Enfin, le troisième « lieu », la patience devant le monde. Siméon et Anne ont cultivé dans leur cœur l’espérance annoncée par les prophètes, même si elle prend du temps à se réaliser et croît lentement au milieu des infidélités et des ruines du monde. Ils n’ont pas déploré tout ce qui ne fonctionnait pas, mais ont attendu patiemment la lumière dans les ténèbres de l’histoire. Attendre la lumière dans l’obscurité de l’histoire.
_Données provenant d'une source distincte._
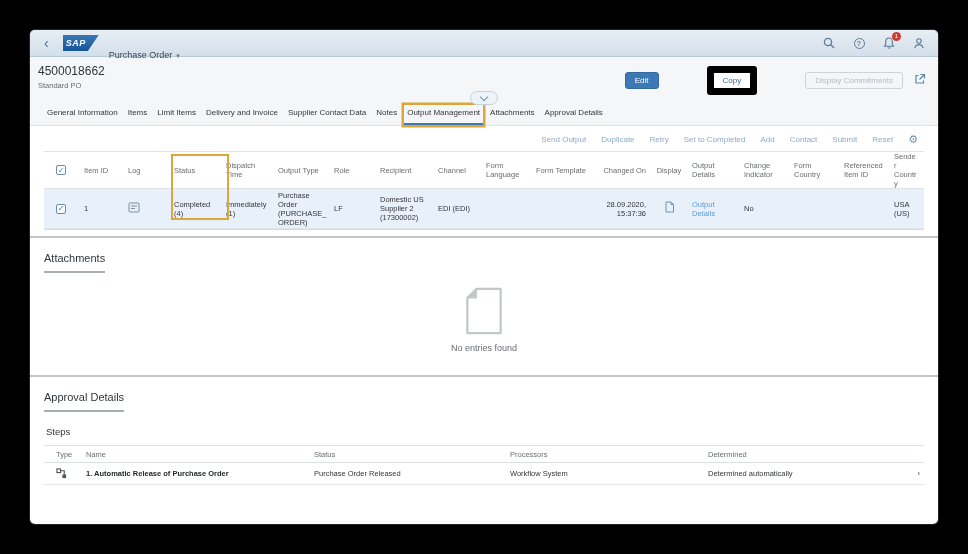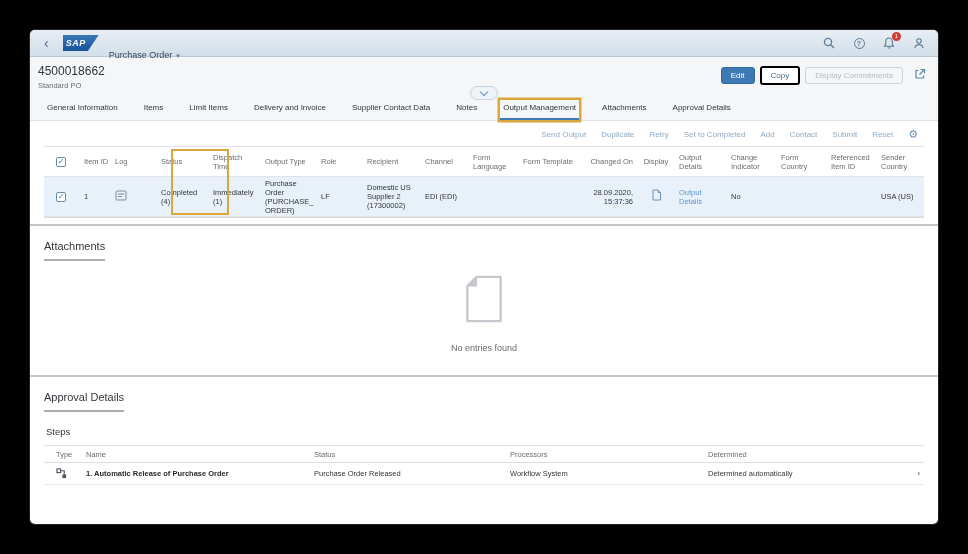"Edit" .btn { margin-left: none -> 43px }
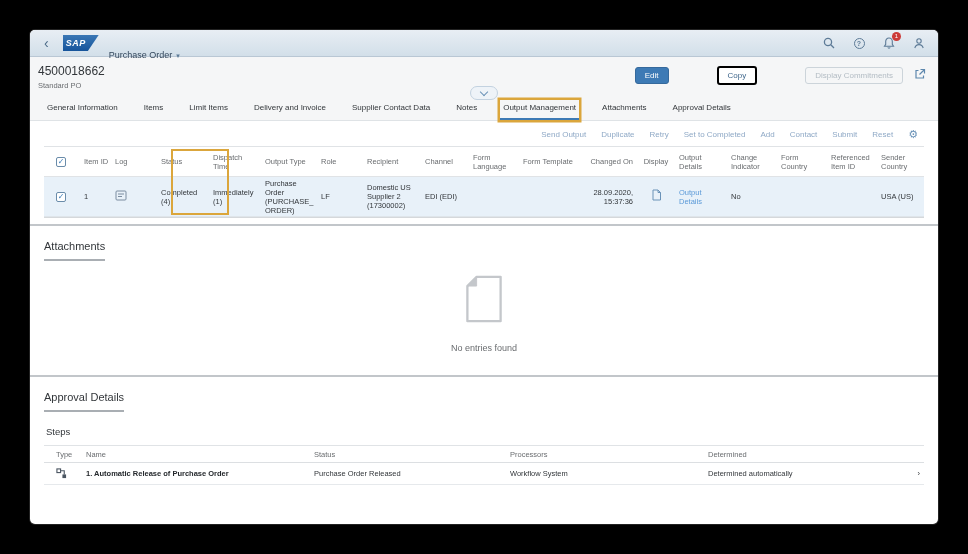"Copy" .btn-default { border: 2px solid #000000 -> 7px solid #000000 }
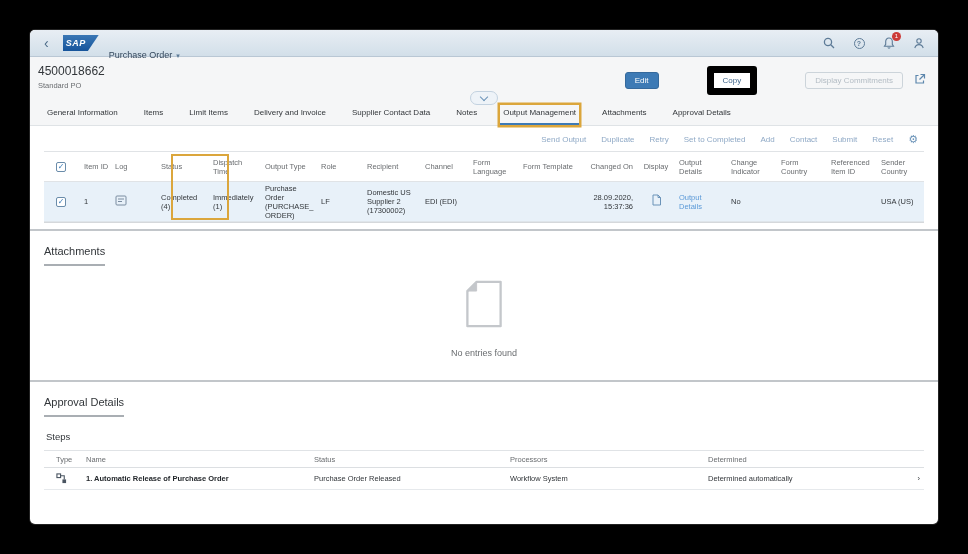"General Information" .tabbar { gap: 20px -> 4px }
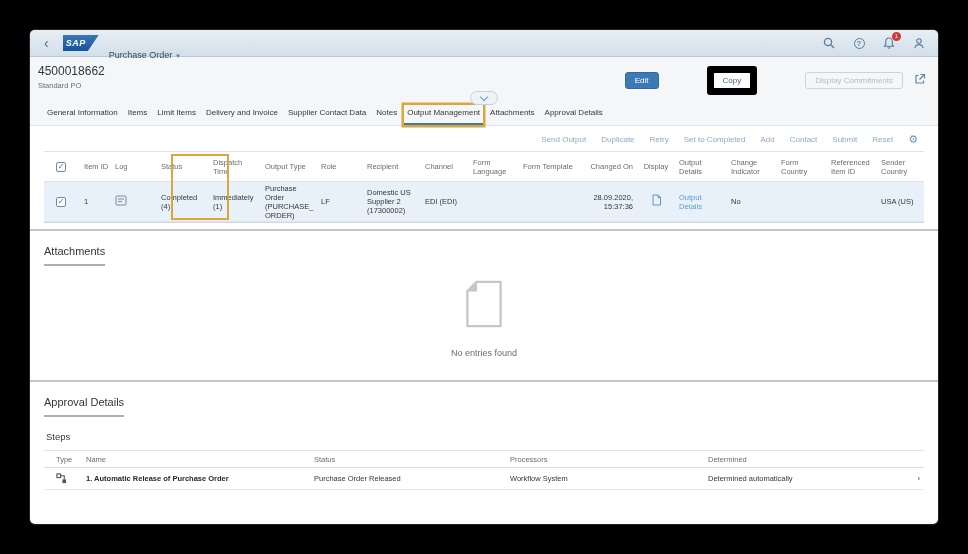"Item ID" .c1 { width: 31px -> 44px }
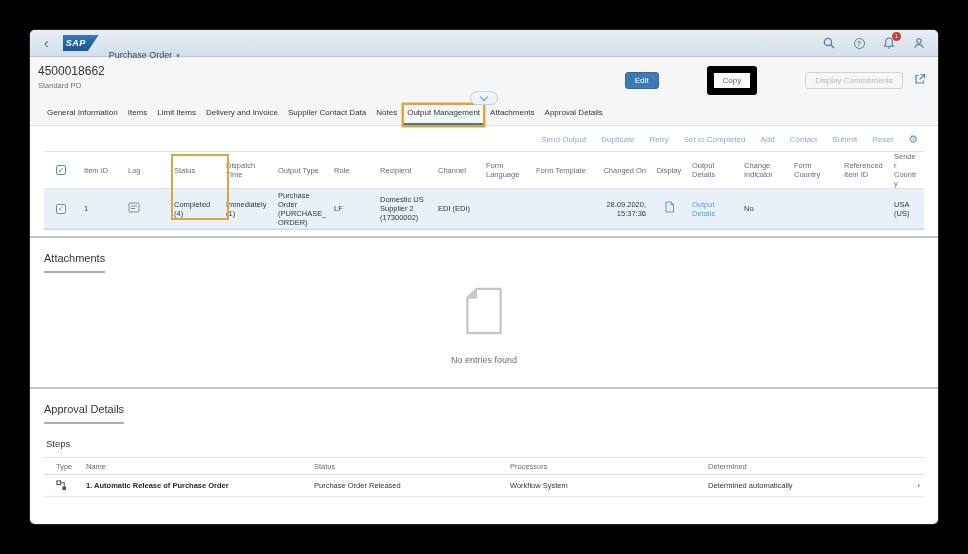"No entries found" .empty-text { margin-top: 20px -> 8px }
Attendre la lumière dans l’obscurité de sa propre communauté. Nous avons besoin de cette patience pour ne pas rester prisonniers de la plainte. Certains sont des spécialistes de la plainte, des médecins de la plainte, très doués pour se plaindre. Non, la plainte emprisonne. « Le monde ne nous écoute plus » – nous l’entendons si souvent – « nous n’avons plus de vocations », « nous allons devoir fermer », « nous vivons des temps difficiles » – « oh, ne me dites pas ! C’est ainsi que commence le duo de plaintes. Il arrive parfois que nous opposions la patience avec laquelle Dieu travaille le terrain de l’histoire, et aussi le terrain de notre cœur, à l’impatience de ceux qui jugent tout immédiatement : maintenant ou jamais, maintenant, maintenant, maintenant, maintenant, maintenant. C’est ainsi que nous perdons cette vertu, la « petite » mais la plus belle : l’espoir. J’ai vu beaucoup d’hommes et de femmes consacrés perdre espoir. Simplement par impatience.
La patience nous aide à porter un regard de miséricorde sur nous-mêmes, sur nos communautés et sur le monde. Nous pouvons nous demander si nous accueillons la patience de l’Esprit dans notre vie. Dans nos communautés, nous portons-nous les uns les autres sur les épaules et montrons-nous la joie de la vie fraternelle ? Et à l’égard du monde, accomplissons-nous notre service avec patience ou jugeons-nous sévèrement ? Ce sont des défis pour notre vie consacrée : nous ne pouvons pas rester dans la nostalgie du passé, ni nous limiter à répéter les mêmes choses, ni nous plaindre tous les jours. Nous devons avoir la patience courageuse de marcher, d’explorer de nouveaux chemins, de chercher ce que l’Esprit Saint nous suggère. Et cela se fait avec humilité, avec simplicité, sans tapage, sans publicité.
Contemplons la patience de Dieu et implorons la patience confiante de Siméon et d’Anne, afin que nos yeux voient la lumière du salut et la portent au monde entier, comme ces deux vieillards l’ont portée dans la louange.